Krivan, a Communication sophomore, said he was eager to get involved in producing the show and was always passionate about theater for younger audiences. The show’s fast pace and lightheartedness makes it a much-needed distraction from students’ busy schedules and the stress of the recent presidential election, Krivan said.

“It’s so relevant right now in this time of division that we’ve been experiencing very viscerally,” Krivan said. “Zach finds these things with creatures who are seemingly completely different from him and so ostensibly bizarre that they eventually end up connecting over, and that’s something we need to reflect on moving forward.”

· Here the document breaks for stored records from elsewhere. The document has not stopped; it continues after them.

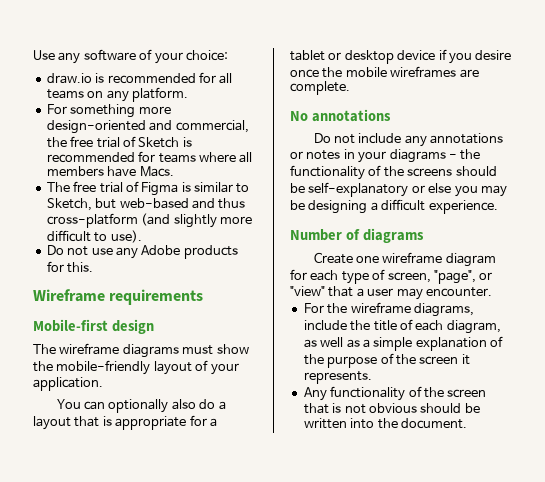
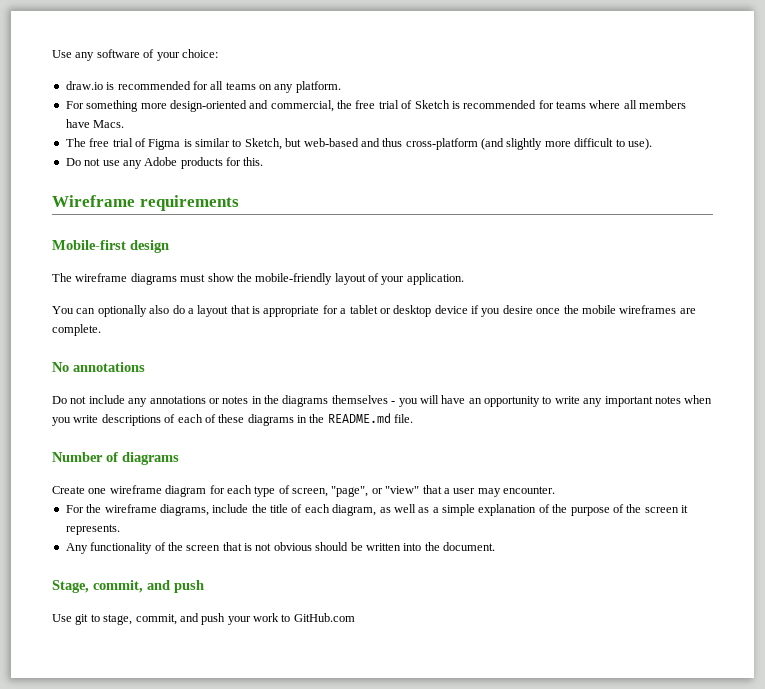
[358,149,481,163] [290,165,497,180] [290,182,507,197] [290,199,498,214] your diagrams - the functionality of the screens should be self-explanatory or else you may be designing a difficult experience. -> [264,395,713,407] [52,413,414,426] the diagrams themselves - you will have an opportunity to write any important notes when you write descriptions of each of these diagrams in the README.md file.
(467, 423) none -> [52,580,204,593] [52,613,355,625] // Stage, commit, and push // Use git to stage, commit, and push your work to GitHub.com

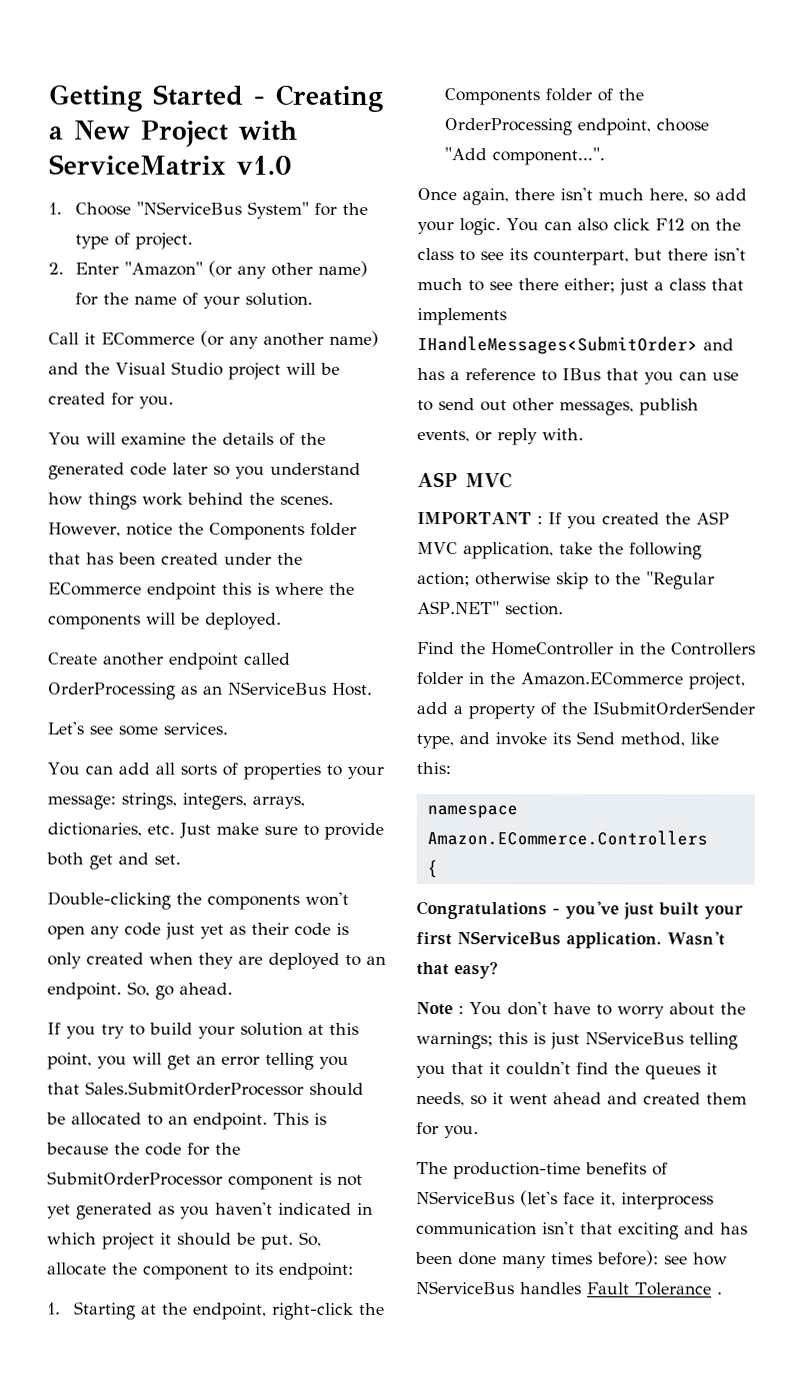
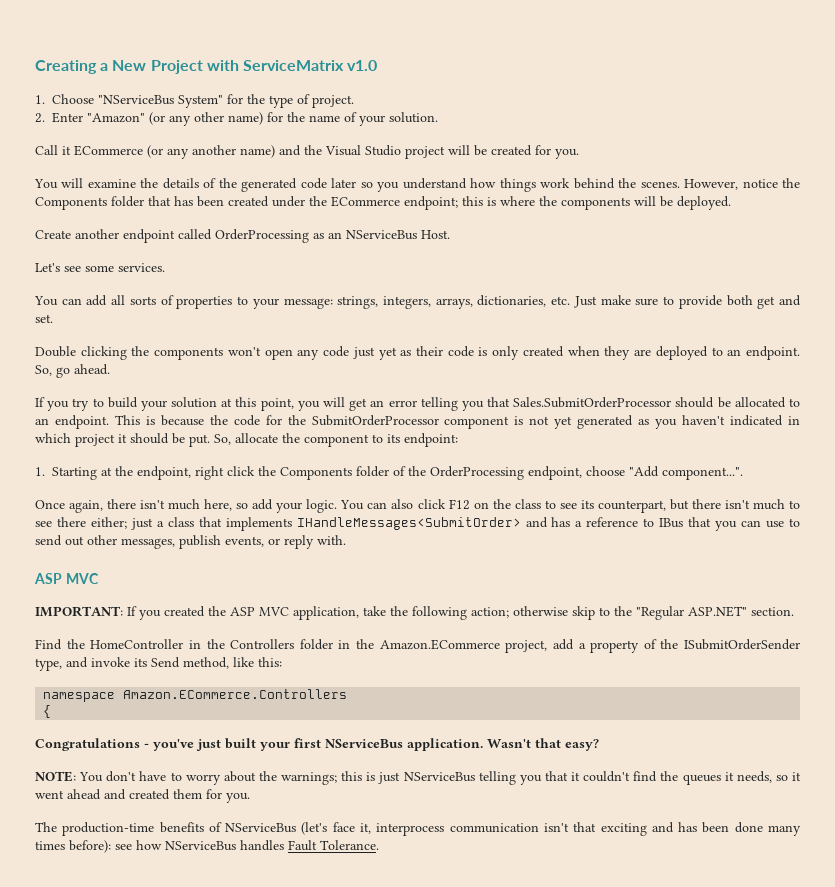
[48,84,265,112] Getting Started - -> (35, 67) none
[147,582,217,600] endpoint -> [404,196,458,210] endpoint;
[47,891,171,910] Double-clicking -> [35,346,127,360] Double clicking
[272,1302,355,1320] right-click -> [195,466,255,480] right click
[417,512,543,525] IMPORTANT : -> [35,606,123,617] IMPORTANT:
[416,1002,464,1016] Note : -> [35,771,76,782] NOTE:
[635,1282,723,1296] Tolerance . -> [320,840,379,850] Tolerance.

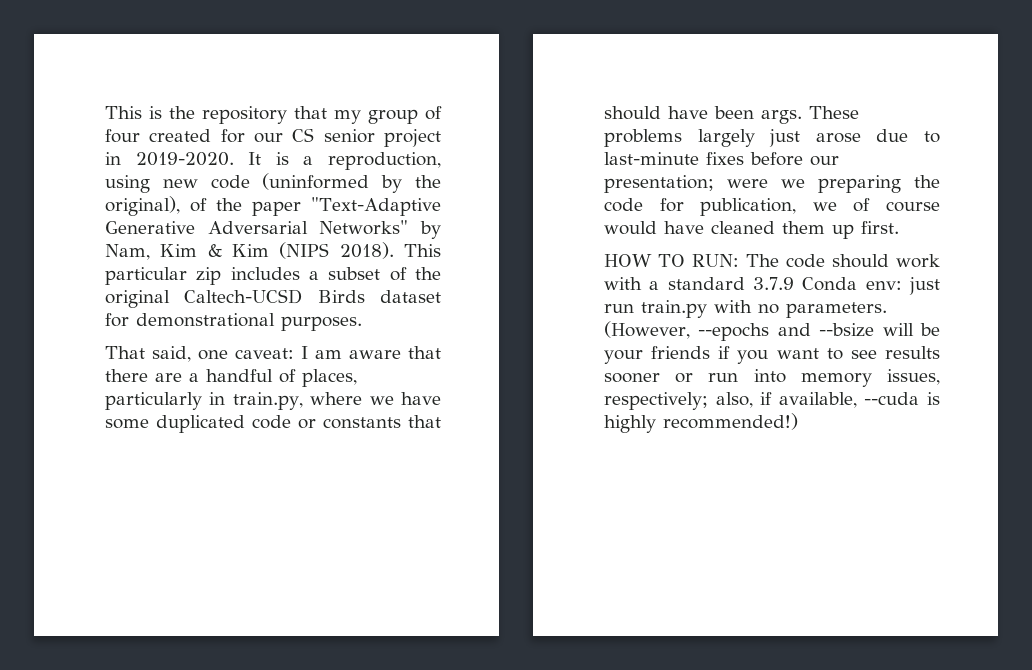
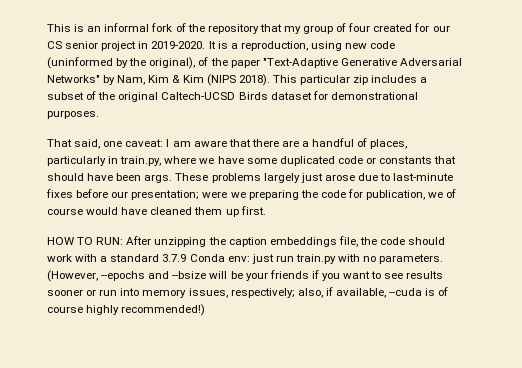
(162, 112) none -> [87,23,186,32] an informal fork of
[746,254,779,267] The -> [126,236,377,247] After unzipping the caption embeddings file, the
(940, 398) none -> [438,287,449,296] [47,306,83,313] of course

Rehearsals for the show were collaborative and often improvised, with the cast experimenting with physical storytelling, Lang said.

Lang also said the themes of coping with feeling average and embracing uniqueness are particularly pertinent to NU students, who frequently over-stress to find what makes them unique.

“Why I was drawn to this show is just the idea that there is no definition of average anywhere,” the Communication junior said. “So many people are focused on what they can do to make themselves stand out and be special and emphasize their qualities, which is so important, but it also leads a lot of us to overcommit ourselves.”

Weinberg senior Michelle Kim, who plays Zachary, said she strongly identifies with her character. In addition to personally experiencing the stress of feeling average in an environment of extraordinary peers, Kim said she enjoys playing a young boy because she sees so much of herself in him.

“My friends always tell me I act like a 10-year-old boy a lot of the time,” Kim said. “So I only had to draw back, like, three years.”

Kim previously worked with Lang in last winter’s production of “A Funny Thing Happened on the Way to the Forum,” and she was eager to work with the director again, she said. In addition to providing a show that can be a repose for NU students, working on the show has been a refuge from stress for cast and crew personally as well.

“The rehearsal room is something every day I look forward to,” Kim said. “It’s just become this space where I’ve become super comfortable, and we create weird things and can be super weird with each other, which I think is super great for us.”